Épuisement émotionnel, dépersonnalisation, réduction de l’accomplissement personnel… le burn-out est susceptible de toucher pratiquement toutes les populations de salariés. Fruit des réflexions d’un groupe de travail pluridisciplinaire créé en 2014 sur le sujet, le rapport de l’Académie nationale de médecine pointe du doigt de nombreuses lacunes dans la connaissance de ce phénomène.

« En l’état actuel, le burnout n’est pas un diagnostic médical. Ce qui ne remet pas en cause son existence, ni la souffrance qu’il engendre », souligne l’un des rapporteurs du dossier, Jean-Pierre Olié, psychiatre et membre de l’Académie. Cette situation pourrait évoluer, notamment avec davantage de recherche médicale sur le sujet. Le rapport note qu’« à ce jour aucune pathologie mentale ne figure dans le tableau des maladies professionnelles (…) probablement du fait de l’imprécision des contours de cette réalité », mais souligne que les dépressions peuvent actuellement être reconnues comme maladies professionnelles « hors tableau », par recours devant les Comités régionaux de reconnaissance des maladies professionnelles (C2RMP).

De nombreux acteurs impliqués

La prévention du burnout s’inscrit dans des stratégies plus générales de prévention des risques psychosociaux (RPS) : organisation du travail, management des personnes, etc. « Ainsi, la lutte contre le “workaholisme” et le surinvestissement de l’activité professionnelle doit faire partie intégrante de la démarche de prévention, estiment les auteurs. La prévention du burn-out professionnel doit être conçue par le management de l’entreprise au plus haut niveau. » Or, plusieurs rapports ont souligné que les managers français sont insuffisamment formés à la santé au travail. Selon l’Agence européenne de sécurité et santé au travail (Osha), la France accuse du retard par rapport à certains de ses voisins dans la lutte menée par les entreprises contre le stress au travail et la prévention des RPS.

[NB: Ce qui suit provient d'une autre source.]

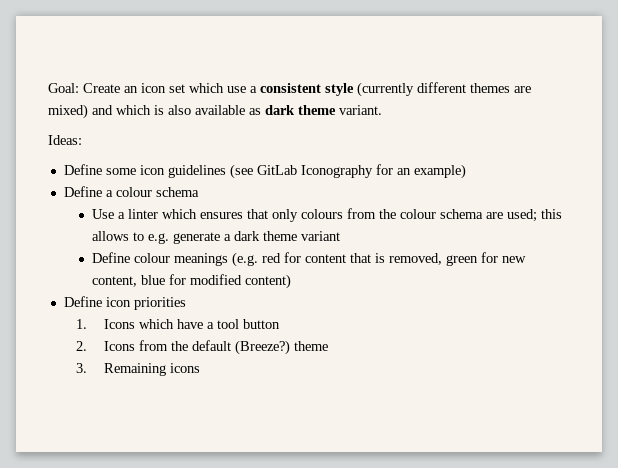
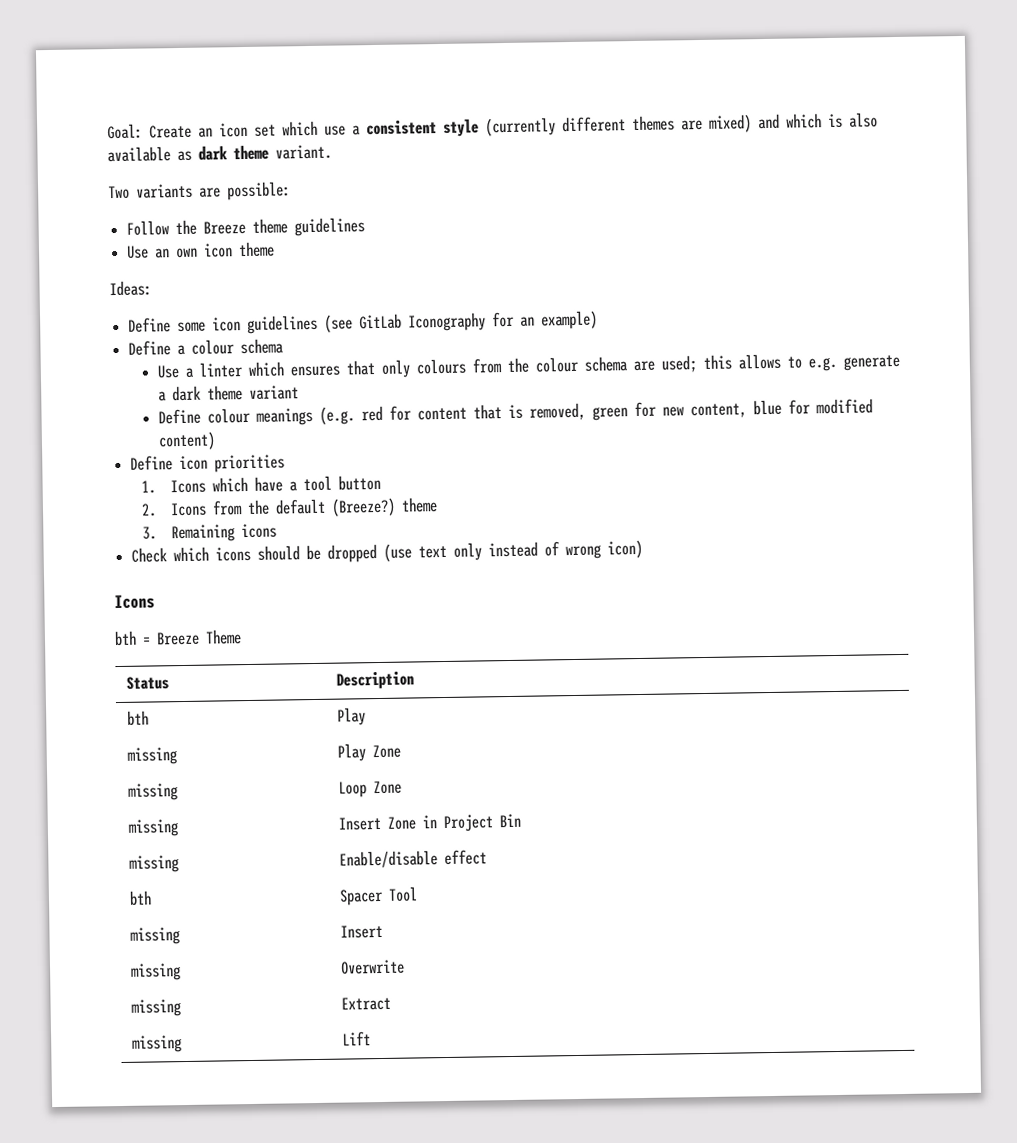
+ Two variants are possible:
+ Follow the Breeze theme guidelines
+ Use an own icon theme
+ Check which icons should be dropped (use text only instead of wrong icon)
+ Icons
+ bth = Breeze Theme
+ Status | Description
+ bth | Play
+ missing | Play Zone
+ missing | Loop Zone
+ missing | Insert Zone in Project Bin
+ missing | Enable/disable effect
+ bth | Spacer Tool
+ missing | Insert
+ missing | Overwrite
+ missing | Extract
+ missing | Lift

Autres acteurs clés de la prise en charge : les services de santé au travail. « Dans les entreprises, les services de santé et les médecins du travail ne sont qu’exceptionnellement sollicités pour la mise en place de stratégies de promotion de la santé mentale », regrettent les auteurs. « Les médecins du travail, de moins en moins nombreux, passent l’essentiel de leur temps à des actes de routine, déplore Alain Acker, médecin du travail et membre du groupe de travail. Ils devraient en être déchargés pour mieux coopérer à la définition des actions de prévention de la santé au sein de l’entreprise. »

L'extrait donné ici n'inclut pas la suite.